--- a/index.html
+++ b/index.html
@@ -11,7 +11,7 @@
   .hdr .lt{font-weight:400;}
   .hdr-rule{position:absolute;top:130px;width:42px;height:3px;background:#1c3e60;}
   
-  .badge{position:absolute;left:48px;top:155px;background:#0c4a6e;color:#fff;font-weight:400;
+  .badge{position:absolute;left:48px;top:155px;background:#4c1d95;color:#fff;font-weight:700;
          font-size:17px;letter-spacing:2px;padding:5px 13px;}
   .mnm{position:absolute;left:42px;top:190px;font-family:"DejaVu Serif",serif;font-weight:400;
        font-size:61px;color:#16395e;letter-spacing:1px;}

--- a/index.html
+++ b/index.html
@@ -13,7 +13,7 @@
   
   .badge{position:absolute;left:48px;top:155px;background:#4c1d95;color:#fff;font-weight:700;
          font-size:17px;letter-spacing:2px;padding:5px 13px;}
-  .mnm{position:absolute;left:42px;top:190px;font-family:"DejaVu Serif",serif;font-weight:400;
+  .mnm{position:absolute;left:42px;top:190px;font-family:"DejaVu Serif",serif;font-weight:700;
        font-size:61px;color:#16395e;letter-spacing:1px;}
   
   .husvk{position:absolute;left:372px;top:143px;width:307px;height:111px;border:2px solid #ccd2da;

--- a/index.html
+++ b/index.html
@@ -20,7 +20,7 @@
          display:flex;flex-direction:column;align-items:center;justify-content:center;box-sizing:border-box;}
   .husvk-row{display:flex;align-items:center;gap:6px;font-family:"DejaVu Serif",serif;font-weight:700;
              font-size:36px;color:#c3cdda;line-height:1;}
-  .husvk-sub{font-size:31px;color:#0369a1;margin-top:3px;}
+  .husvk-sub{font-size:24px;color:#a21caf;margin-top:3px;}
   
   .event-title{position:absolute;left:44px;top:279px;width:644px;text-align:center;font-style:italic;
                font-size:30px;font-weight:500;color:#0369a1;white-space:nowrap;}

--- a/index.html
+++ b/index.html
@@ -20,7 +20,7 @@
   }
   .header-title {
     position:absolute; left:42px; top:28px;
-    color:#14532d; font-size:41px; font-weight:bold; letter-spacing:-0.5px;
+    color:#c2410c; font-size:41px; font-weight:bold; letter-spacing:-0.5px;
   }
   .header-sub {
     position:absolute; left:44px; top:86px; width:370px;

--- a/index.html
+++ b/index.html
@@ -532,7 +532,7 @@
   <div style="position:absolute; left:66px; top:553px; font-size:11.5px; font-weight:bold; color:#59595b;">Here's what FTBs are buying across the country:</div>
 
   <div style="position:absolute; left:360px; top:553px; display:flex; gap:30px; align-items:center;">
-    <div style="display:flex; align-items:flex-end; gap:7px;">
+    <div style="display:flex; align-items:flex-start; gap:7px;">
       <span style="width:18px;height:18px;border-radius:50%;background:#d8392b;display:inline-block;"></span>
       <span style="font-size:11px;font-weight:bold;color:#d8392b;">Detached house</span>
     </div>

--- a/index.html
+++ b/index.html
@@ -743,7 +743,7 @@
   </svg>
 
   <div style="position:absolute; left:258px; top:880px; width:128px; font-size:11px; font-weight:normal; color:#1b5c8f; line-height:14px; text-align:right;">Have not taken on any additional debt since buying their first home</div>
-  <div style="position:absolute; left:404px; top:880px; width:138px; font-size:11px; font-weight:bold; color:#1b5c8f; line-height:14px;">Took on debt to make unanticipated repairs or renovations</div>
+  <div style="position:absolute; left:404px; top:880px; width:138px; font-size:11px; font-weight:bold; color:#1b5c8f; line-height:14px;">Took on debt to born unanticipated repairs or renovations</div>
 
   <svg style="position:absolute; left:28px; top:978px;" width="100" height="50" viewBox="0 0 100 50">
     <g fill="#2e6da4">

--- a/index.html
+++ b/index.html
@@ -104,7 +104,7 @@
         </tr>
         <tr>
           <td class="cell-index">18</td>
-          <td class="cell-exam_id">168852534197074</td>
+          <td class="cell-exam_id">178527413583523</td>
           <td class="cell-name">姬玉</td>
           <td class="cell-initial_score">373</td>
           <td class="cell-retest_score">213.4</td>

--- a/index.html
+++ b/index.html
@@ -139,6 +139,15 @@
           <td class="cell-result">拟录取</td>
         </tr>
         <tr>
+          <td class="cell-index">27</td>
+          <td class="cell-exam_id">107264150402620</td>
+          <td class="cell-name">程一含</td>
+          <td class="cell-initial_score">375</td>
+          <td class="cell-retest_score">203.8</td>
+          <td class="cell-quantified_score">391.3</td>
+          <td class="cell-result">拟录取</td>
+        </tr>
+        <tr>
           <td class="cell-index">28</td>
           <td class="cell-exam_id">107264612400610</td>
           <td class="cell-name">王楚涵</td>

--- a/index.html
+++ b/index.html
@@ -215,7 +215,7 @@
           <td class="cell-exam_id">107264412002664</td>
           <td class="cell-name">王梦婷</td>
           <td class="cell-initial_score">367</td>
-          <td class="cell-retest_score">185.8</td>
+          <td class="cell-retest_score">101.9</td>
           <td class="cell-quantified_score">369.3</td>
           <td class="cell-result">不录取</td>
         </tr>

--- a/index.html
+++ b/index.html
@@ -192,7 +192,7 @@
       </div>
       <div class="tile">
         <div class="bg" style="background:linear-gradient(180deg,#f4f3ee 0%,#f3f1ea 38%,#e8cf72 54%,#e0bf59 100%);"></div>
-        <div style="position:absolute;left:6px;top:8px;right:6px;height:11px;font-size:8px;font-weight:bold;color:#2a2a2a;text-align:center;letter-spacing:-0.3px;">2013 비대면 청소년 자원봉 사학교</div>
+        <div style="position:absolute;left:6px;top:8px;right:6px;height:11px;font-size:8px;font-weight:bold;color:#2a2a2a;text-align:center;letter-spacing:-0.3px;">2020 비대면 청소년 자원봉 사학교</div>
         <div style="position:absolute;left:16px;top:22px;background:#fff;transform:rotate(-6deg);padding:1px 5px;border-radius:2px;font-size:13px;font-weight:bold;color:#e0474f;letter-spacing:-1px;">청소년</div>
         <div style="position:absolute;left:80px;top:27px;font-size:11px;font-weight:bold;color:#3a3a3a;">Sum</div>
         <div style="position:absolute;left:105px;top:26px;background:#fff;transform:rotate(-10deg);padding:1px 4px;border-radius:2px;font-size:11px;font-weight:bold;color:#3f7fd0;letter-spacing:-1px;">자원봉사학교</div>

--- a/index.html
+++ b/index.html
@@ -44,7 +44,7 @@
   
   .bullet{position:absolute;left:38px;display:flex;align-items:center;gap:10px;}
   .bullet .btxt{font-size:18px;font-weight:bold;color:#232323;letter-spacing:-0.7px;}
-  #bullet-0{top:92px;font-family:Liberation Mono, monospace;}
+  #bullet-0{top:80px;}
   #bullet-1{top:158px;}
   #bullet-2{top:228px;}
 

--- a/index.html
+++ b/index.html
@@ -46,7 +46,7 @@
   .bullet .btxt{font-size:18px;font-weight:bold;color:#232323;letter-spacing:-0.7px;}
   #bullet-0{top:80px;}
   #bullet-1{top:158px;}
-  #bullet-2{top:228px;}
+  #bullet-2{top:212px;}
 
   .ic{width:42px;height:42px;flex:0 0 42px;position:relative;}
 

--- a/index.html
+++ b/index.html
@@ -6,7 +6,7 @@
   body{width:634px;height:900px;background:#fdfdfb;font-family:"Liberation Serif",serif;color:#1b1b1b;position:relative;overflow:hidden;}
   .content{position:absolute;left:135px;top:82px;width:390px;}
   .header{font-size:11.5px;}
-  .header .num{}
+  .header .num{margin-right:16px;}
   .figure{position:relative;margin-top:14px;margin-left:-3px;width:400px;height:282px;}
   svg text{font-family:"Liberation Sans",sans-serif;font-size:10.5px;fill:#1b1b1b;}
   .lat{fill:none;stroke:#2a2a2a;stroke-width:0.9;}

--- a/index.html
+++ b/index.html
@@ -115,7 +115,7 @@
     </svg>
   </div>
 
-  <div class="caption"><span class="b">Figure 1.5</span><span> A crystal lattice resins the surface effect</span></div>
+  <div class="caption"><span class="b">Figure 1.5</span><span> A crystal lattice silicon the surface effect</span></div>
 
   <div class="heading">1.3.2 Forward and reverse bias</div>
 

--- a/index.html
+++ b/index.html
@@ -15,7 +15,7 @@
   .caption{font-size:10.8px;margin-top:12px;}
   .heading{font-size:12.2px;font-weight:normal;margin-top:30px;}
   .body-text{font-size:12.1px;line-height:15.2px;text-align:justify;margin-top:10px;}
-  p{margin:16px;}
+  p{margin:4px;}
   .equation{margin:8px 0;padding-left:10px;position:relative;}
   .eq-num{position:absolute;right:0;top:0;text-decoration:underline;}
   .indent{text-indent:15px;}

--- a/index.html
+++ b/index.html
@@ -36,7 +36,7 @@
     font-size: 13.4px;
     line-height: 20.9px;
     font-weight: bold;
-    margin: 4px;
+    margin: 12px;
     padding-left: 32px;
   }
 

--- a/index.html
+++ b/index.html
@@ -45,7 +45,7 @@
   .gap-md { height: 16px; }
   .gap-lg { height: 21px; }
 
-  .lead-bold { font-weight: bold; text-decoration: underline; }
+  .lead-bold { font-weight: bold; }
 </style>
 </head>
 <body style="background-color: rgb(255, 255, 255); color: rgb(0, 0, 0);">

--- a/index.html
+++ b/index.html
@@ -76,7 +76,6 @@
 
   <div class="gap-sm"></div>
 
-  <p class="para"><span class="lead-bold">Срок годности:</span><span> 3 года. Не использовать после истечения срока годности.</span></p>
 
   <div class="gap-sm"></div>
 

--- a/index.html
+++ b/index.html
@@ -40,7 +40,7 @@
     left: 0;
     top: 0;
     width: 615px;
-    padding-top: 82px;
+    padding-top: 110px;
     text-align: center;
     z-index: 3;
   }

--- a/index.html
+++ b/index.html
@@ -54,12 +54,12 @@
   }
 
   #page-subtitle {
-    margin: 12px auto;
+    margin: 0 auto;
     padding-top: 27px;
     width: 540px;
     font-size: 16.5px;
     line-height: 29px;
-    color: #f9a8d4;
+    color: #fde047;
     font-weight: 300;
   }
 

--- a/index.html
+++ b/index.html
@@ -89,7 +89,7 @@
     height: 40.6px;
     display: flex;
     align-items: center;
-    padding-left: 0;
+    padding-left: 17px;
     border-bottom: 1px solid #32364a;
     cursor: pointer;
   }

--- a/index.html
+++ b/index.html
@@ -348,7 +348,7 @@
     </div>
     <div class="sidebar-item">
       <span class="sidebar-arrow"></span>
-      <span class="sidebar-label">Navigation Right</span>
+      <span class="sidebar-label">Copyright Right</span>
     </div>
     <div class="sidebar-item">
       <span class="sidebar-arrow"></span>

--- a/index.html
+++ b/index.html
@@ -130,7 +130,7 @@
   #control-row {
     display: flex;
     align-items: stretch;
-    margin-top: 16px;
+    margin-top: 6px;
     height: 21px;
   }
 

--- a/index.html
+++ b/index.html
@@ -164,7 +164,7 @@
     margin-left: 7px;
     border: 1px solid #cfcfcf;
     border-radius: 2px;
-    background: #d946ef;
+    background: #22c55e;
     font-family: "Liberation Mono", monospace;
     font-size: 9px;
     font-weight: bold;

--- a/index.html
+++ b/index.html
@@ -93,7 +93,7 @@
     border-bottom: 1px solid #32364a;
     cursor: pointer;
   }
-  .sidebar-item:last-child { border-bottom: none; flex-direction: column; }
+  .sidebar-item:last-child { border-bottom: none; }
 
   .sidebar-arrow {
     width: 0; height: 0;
########################################
INSTRUCTIONS FOR THE TASK →
All lines with the word "direction" should be copied from the material above.

WRITTEN ANSWER →
          display:flex;flex-direction:column;align-items:center;justify-content:center;box-sizing:border-box;}
-  .sidebar-item:last-child { border-bottom: none; flex-direction: column; }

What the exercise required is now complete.